* PROMPT *
Copy all lines below exactly as written. Leave pictures out.

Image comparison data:
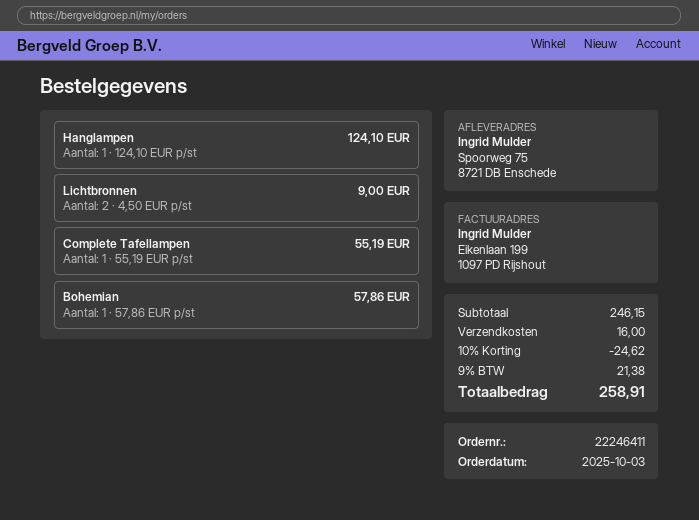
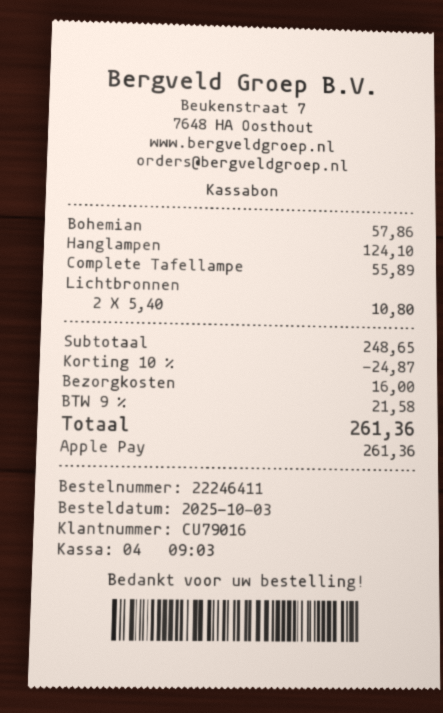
Lichtbronnen: 2 x 4.50 = 9.00 -> 2 x 5.40 = 10.80
Complete Tafellampen: 1 x 55.19 = 55.19 -> 1 x 55.89 = 55.89
subtotal: 246.15 -> 248.65
discount: 10% = 24.62 -> 10% = 24.87
tax: 9% = 21.38 -> 9% = 21.58
total: 258.91 -> 261.36

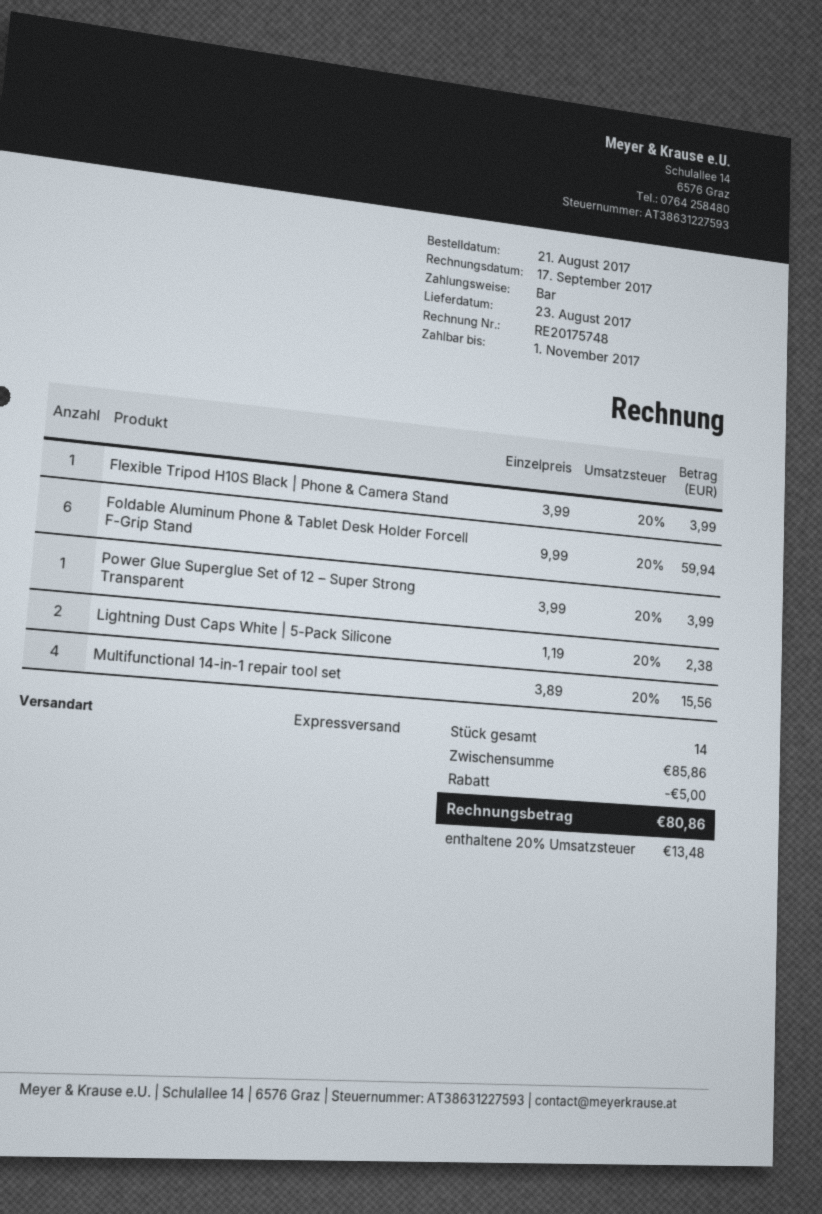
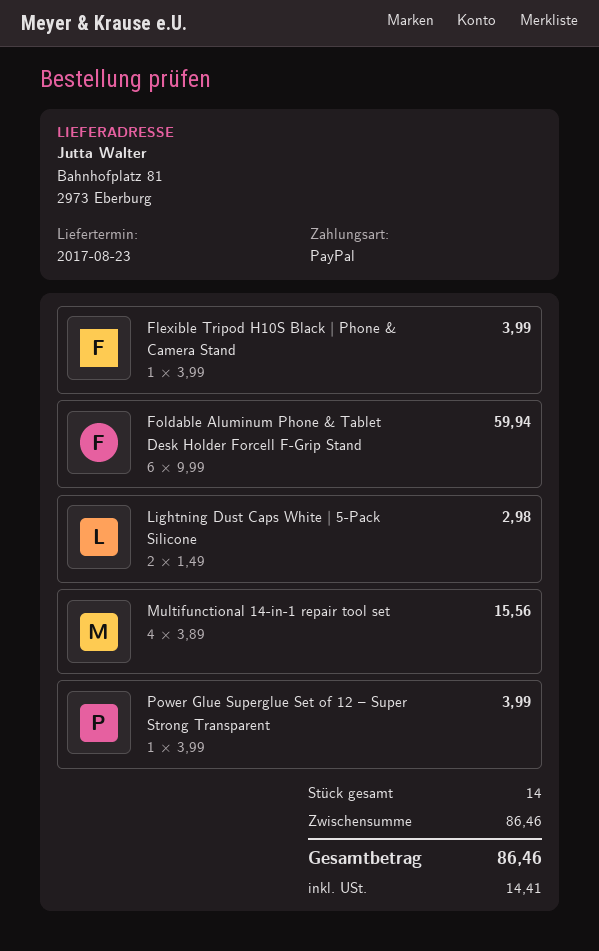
payment method: cash -> PayPal
Lightning Dust Caps White | 5-Pack Silicone: 2 x 1.19 = 2.38 -> 2 x 1.49 = 2.98
subtotal: 85.86 -> 86.46
discount: 5.00 -> none
tax: 13.48 -> 14.41
total: 80.86 -> 86.46

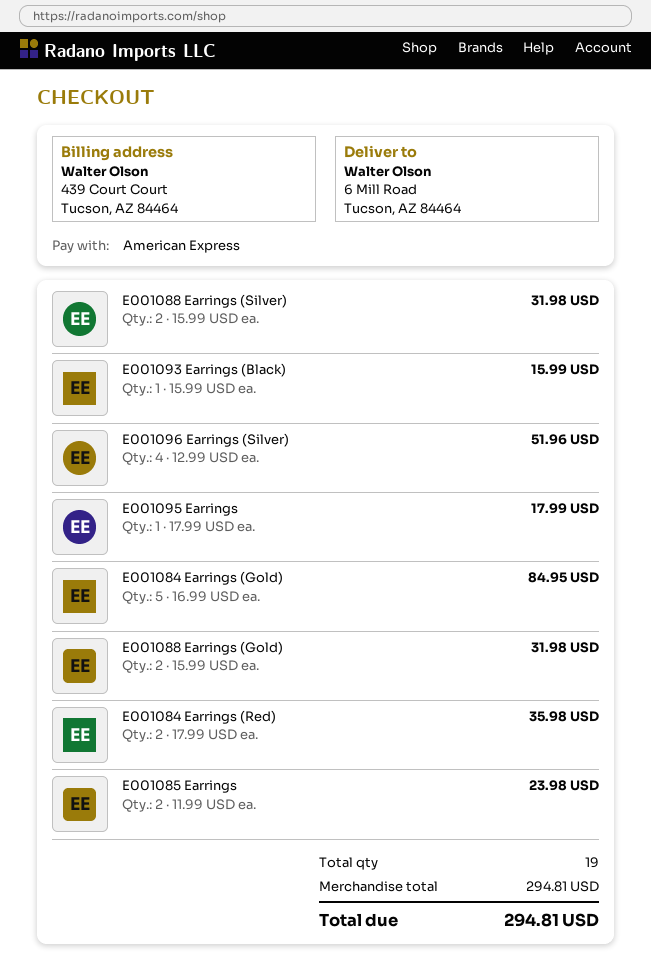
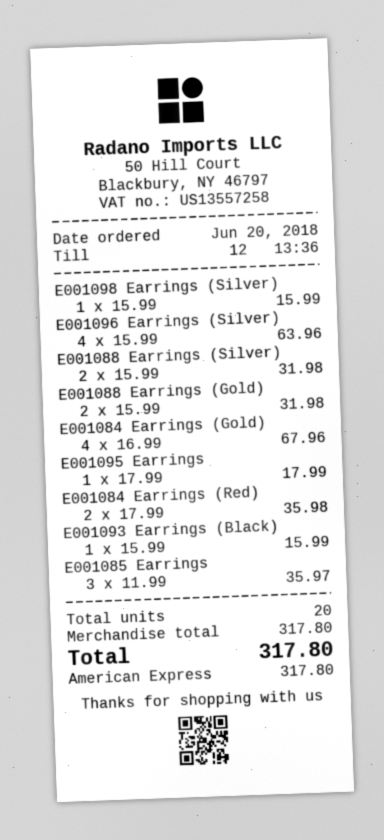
E001096 Earrings (Silver): 4 x 12.99 = 51.96 -> 4 x 15.99 = 63.96
E001084 Earrings (Gold): 5 x 16.99 = 84.95 -> 4 x 16.99 = 67.96
E001085 Earrings: 2 x 11.99 = 23.98 -> 3 x 11.99 = 35.97
E001098 Earrings (Silver): none -> 1 x 15.99 = 15.99
total quantity: 19 -> 20
subtotal: 294.81 -> 317.80
total: 294.81 -> 317.80

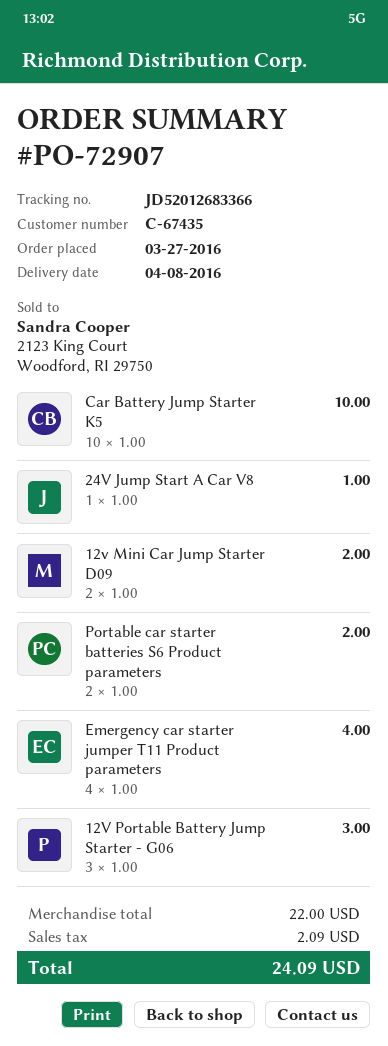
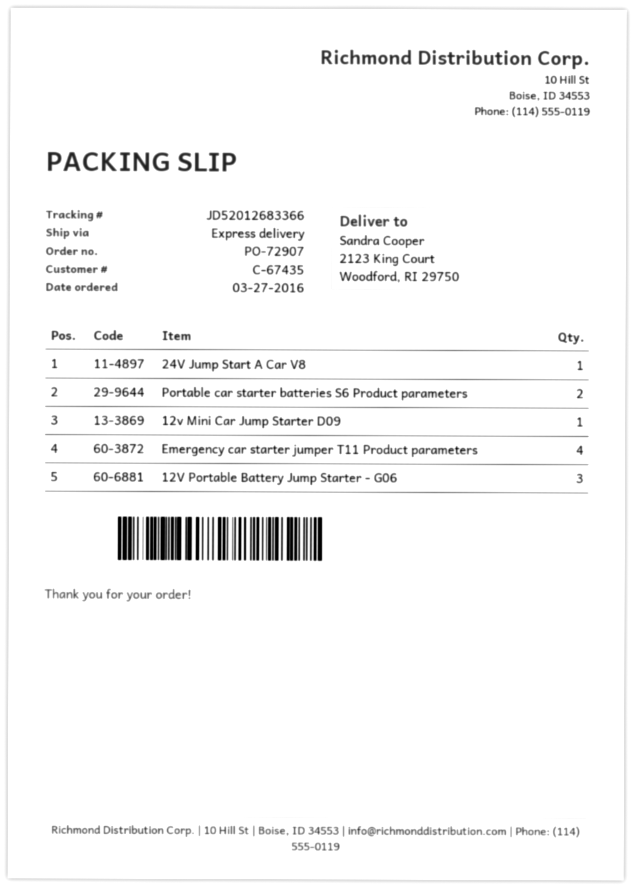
Car Battery Jump Starter K5: 10 -> none
12v Mini Car Jump Starter D09: 2 -> 1

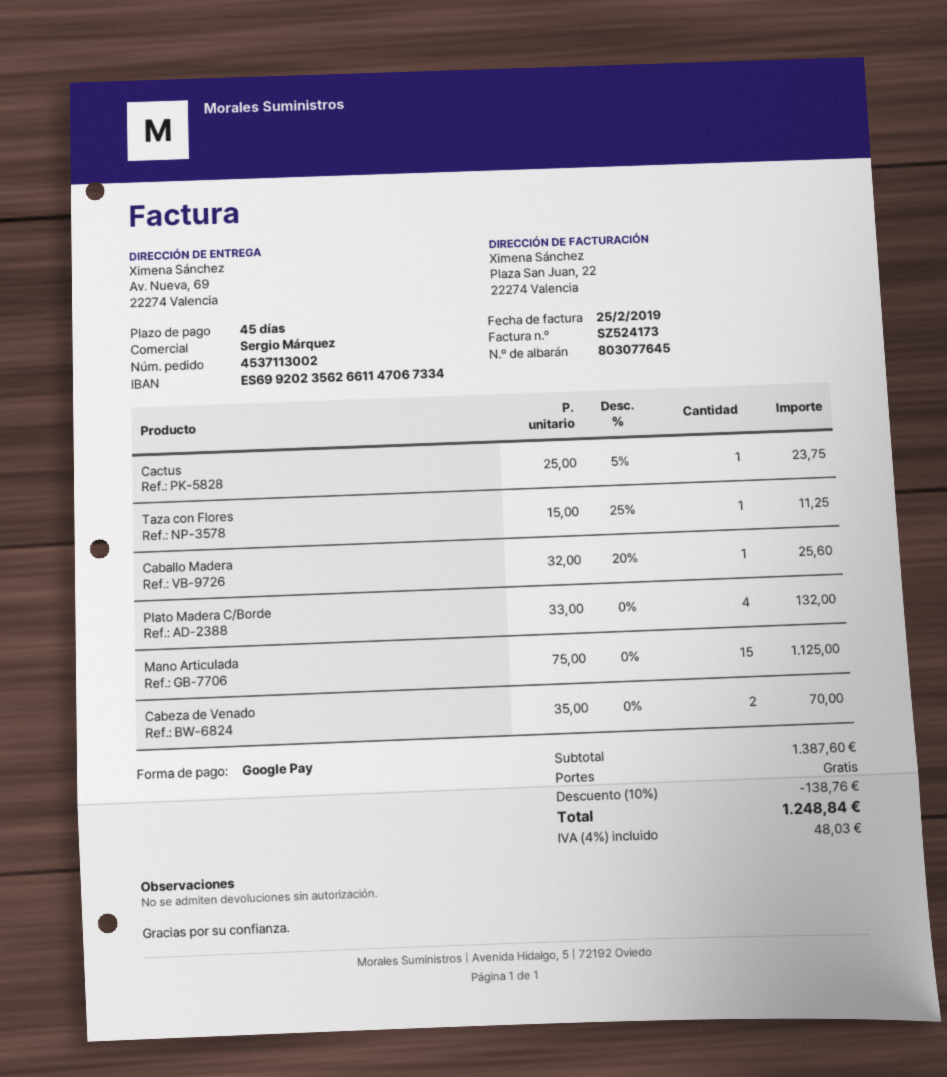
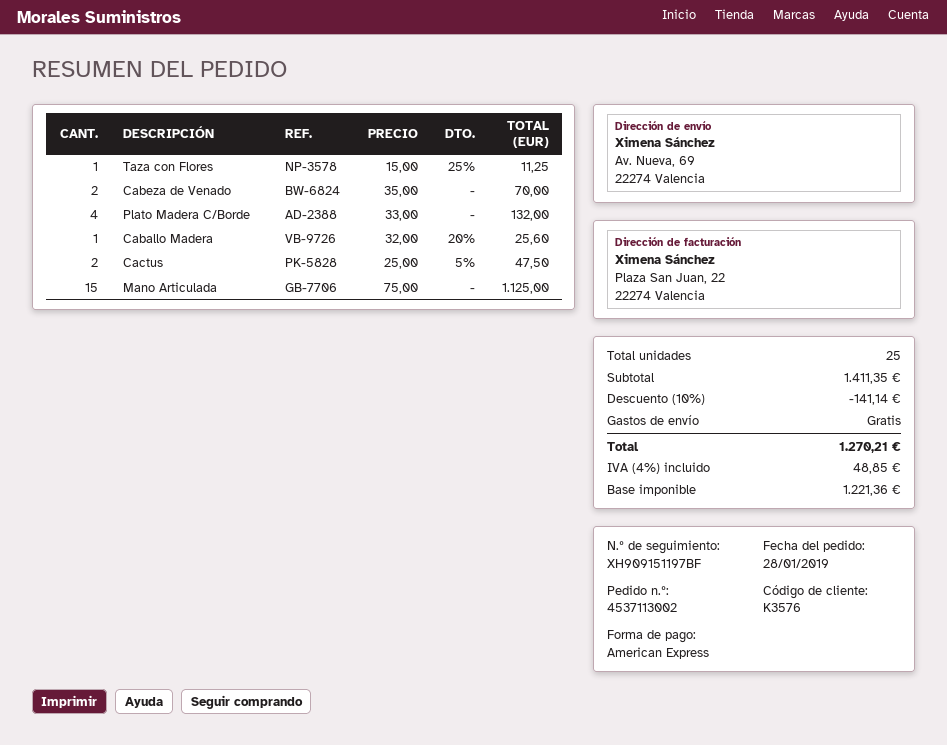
payment method: Google Pay -> American Express
Cactus: 1 x 25.00 - 5% = 23.75 -> 2 x 25.00 - 5% = 47.50
subtotal: 1387.60 -> 1411.35
discount: 10% = 138.76 -> 10% = 141.14
tax: 4% = 48.03 -> 4% = 48.85
total: 1248.84 -> 1270.21

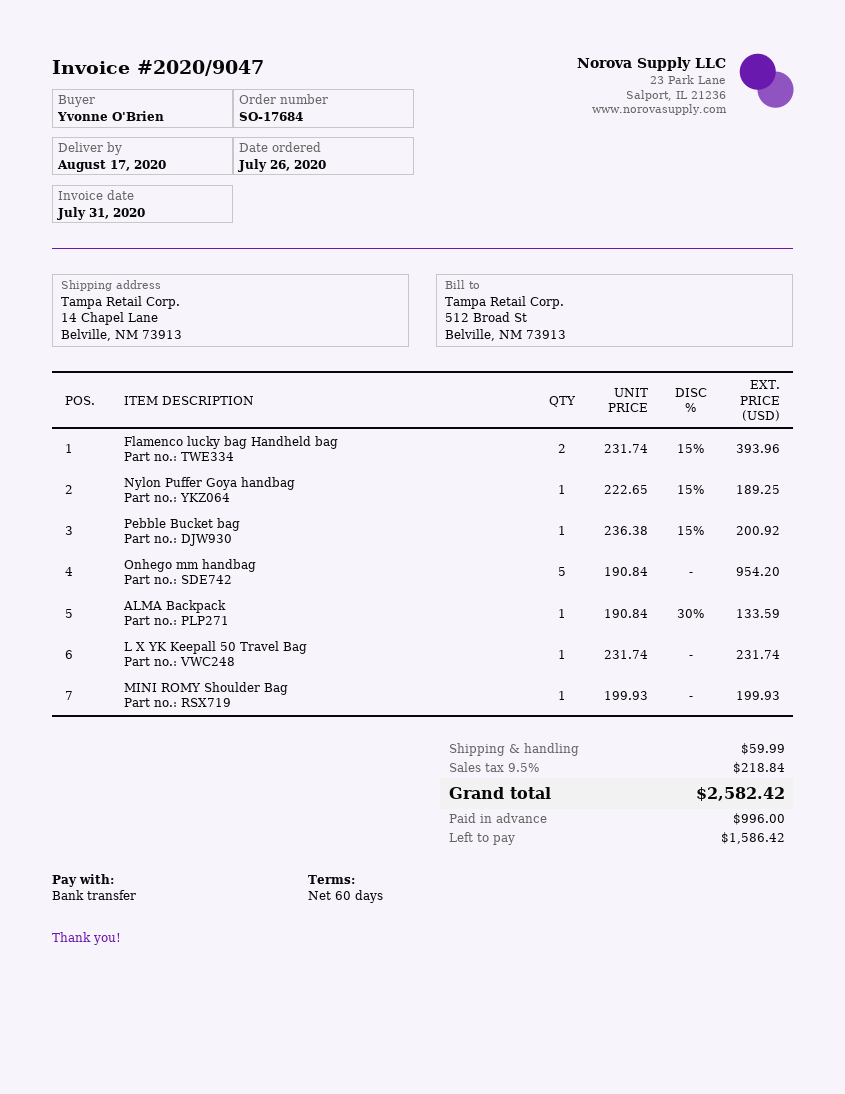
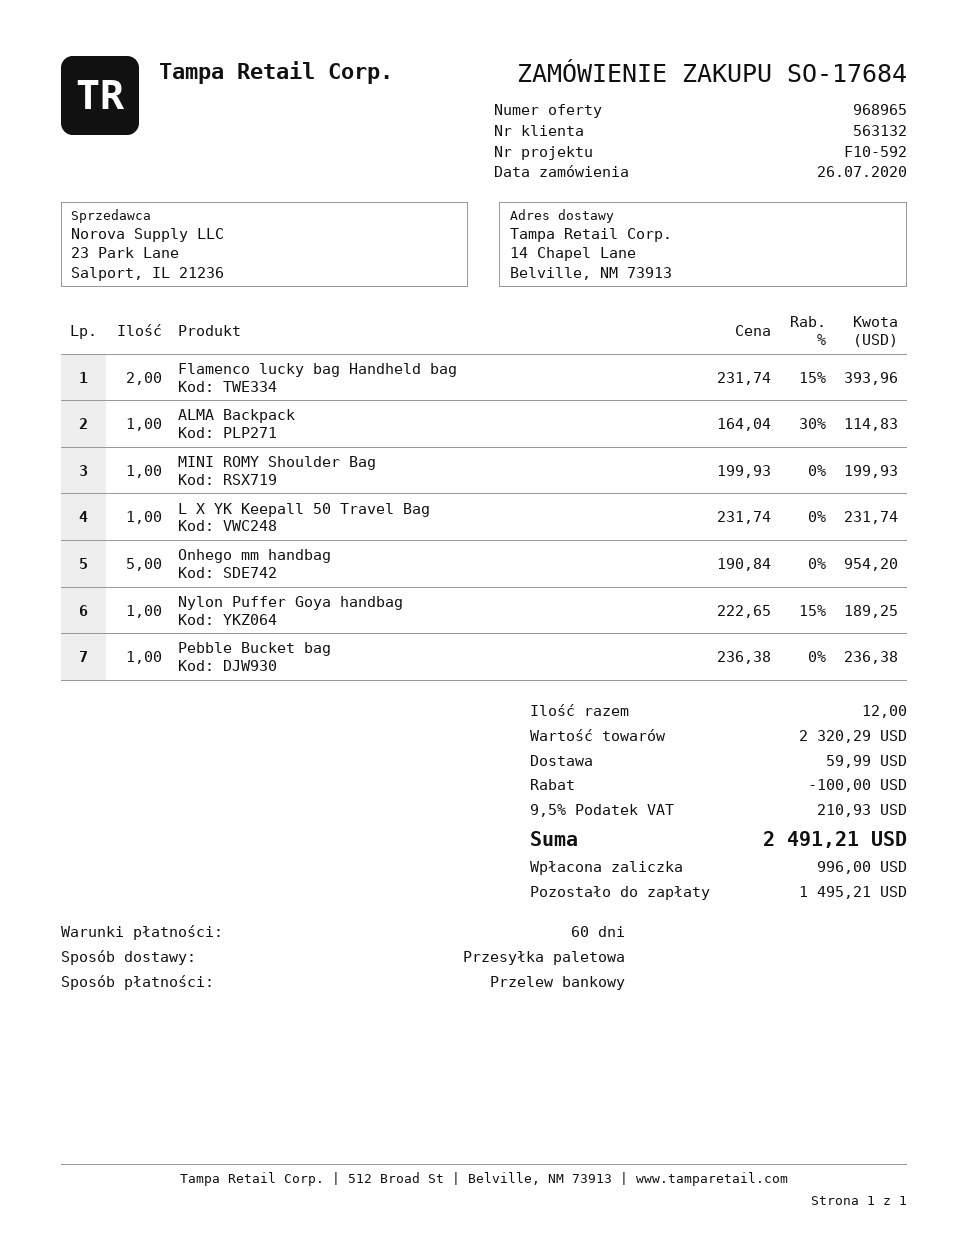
Pebble Bucket bag: 1 x 236.38 - 15% = 200.92 -> 1 x 236.38 = 236.38
ALMA Backpack: 1 x 190.84 - 30% = 133.59 -> 1 x 164.04 - 30% = 114.83
discount: none -> 100.00
tax: 9.5% = 218.84 -> 9.5% = 210.93
total: 2582.42 -> 2491.21
balance: 1586.42 -> 1495.21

* RESPONSE AREA *
Lichtbronnen: 2 x 4.50 = 9.00 -> 2 x 5.40 = 10.80
Complete Tafellampen: 1 x 55.19 = 55.19 -> 1 x 55.89 = 55.89
subtotal: 246.15 -> 248.65
discount: 10% = 24.62 -> 10% = 24.87
tax: 9% = 21.38 -> 9% = 21.58
total: 258.91 -> 261.36

payment method: cash -> PayPal
Lightning Dust Caps White | 5-Pack Silicone: 2 x 1.19 = 2.38 -> 2 x 1.49 = 2.98
subtotal: 85.86 -> 86.46
discount: 5.00 -> none
tax: 13.48 -> 14.41
total: 80.86 -> 86.46

E001096 Earrings (Silver): 4 x 12.99 = 51.96 -> 4 x 15.99 = 63.96
E001084 Earrings (Gold): 5 x 16.99 = 84.95 -> 4 x 16.99 = 67.96
E001085 Earrings: 2 x 11.99 = 23.98 -> 3 x 11.99 = 35.97
E001098 Earrings (Silver): none -> 1 x 15.99 = 15.99
total quantity: 19 -> 20
subtotal: 294.81 -> 317.80
total: 294.81 -> 317.80

Car Battery Jump Starter K5: 10 -> none
12v Mini Car Jump Starter D09: 2 -> 1

payment method: Google Pay -> American Express
Cactus: 1 x 25.00 - 5% = 23.75 -> 2 x 25.00 - 5% = 47.50
subtotal: 1387.60 -> 1411.35
discount: 10% = 138.76 -> 10% = 141.14
tax: 4% = 48.03 -> 4% = 48.85
total: 1248.84 -> 1270.21

Pebble Bucket bag: 1 x 236.38 - 15% = 200.92 -> 1 x 236.38 = 236.38
ALMA Backpack: 1 x 190.84 - 30% = 133.59 -> 1 x 164.04 - 30% = 114.83
discount: none -> 100.00
tax: 9.5% = 218.84 -> 9.5% = 210.93
total: 2582.42 -> 2491.21
balance: 1586.42 -> 1495.21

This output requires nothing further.